= AVAILABLE DATA =
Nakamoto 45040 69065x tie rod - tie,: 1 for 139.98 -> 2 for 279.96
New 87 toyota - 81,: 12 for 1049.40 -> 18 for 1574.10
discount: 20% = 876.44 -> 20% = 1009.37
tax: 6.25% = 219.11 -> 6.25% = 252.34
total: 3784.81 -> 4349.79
* * *
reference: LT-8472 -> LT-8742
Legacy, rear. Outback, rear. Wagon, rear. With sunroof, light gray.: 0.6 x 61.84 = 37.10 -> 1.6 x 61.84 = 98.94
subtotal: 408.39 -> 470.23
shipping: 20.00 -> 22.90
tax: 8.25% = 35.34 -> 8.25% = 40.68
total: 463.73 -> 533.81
...
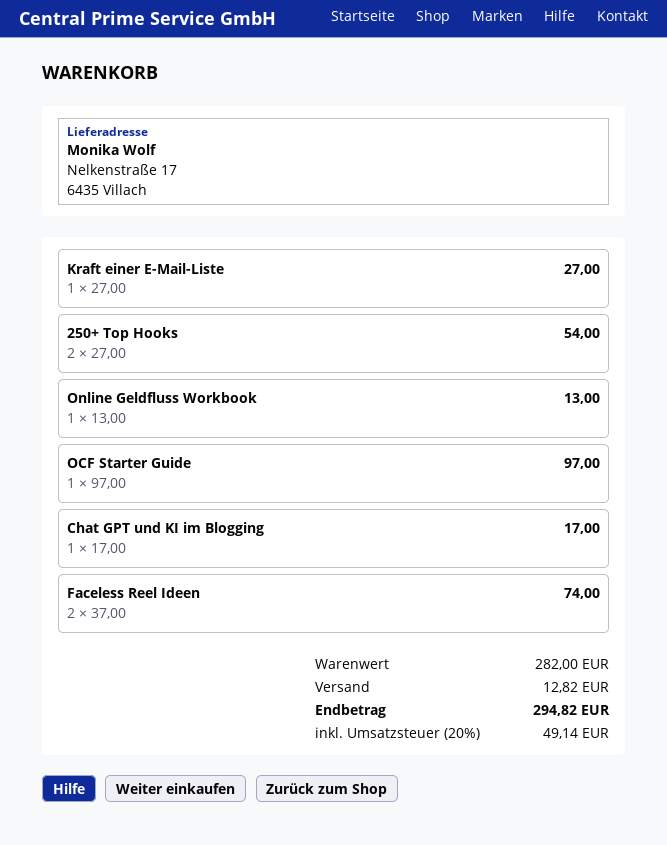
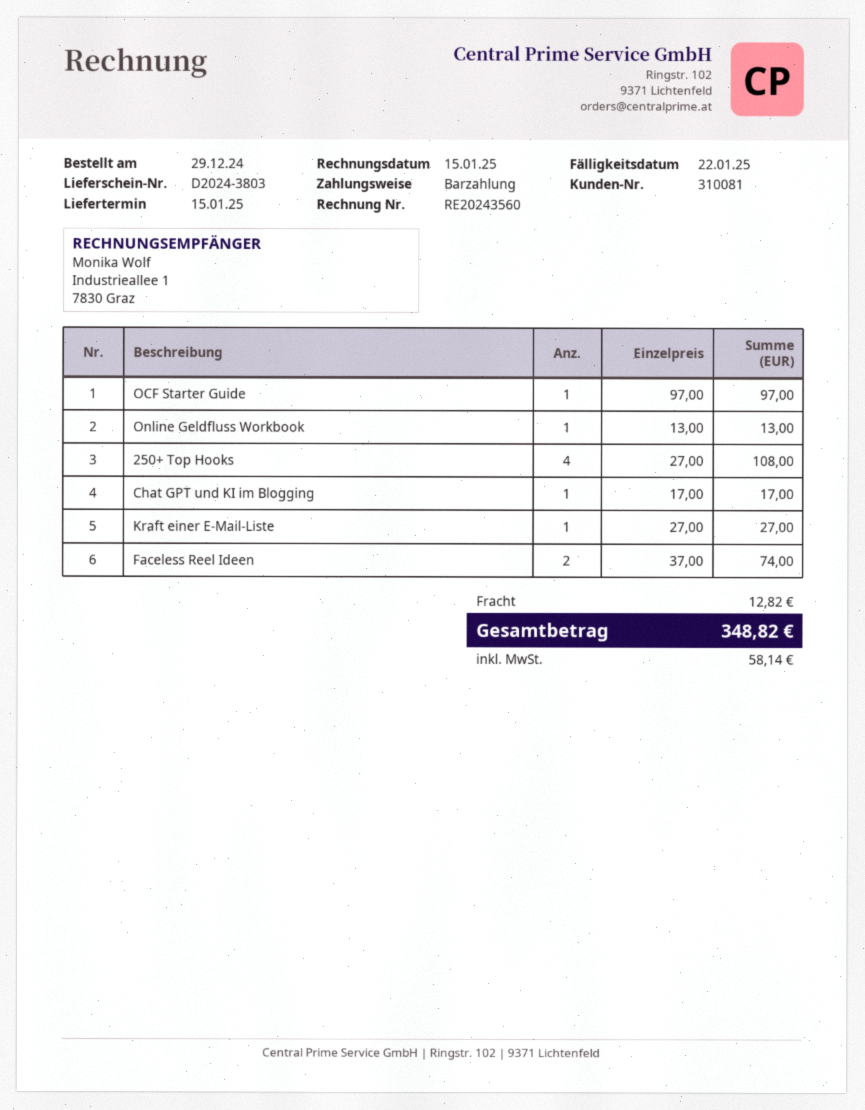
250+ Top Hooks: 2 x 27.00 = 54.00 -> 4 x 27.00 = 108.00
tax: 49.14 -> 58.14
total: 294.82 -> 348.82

= PROBLEM REQUIREMENTS =
For the material above, reproduce exactly the lines from the line with "Nakamoto 45040 69065x" to the line with "total: 3784.81 -> 4349.79", inclusive, and exclude all others.

= SOLUTION TO THE PROBLEM =
Nakamoto 45040 69065x tie rod - tie,: 1 for 139.98 -> 2 for 279.96
New 87 toyota - 81,: 12 for 1049.40 -> 18 for 1574.10
discount: 20% = 876.44 -> 20% = 1009.37
tax: 6.25% = 219.11 -> 6.25% = 252.34
total: 3784.81 -> 4349.79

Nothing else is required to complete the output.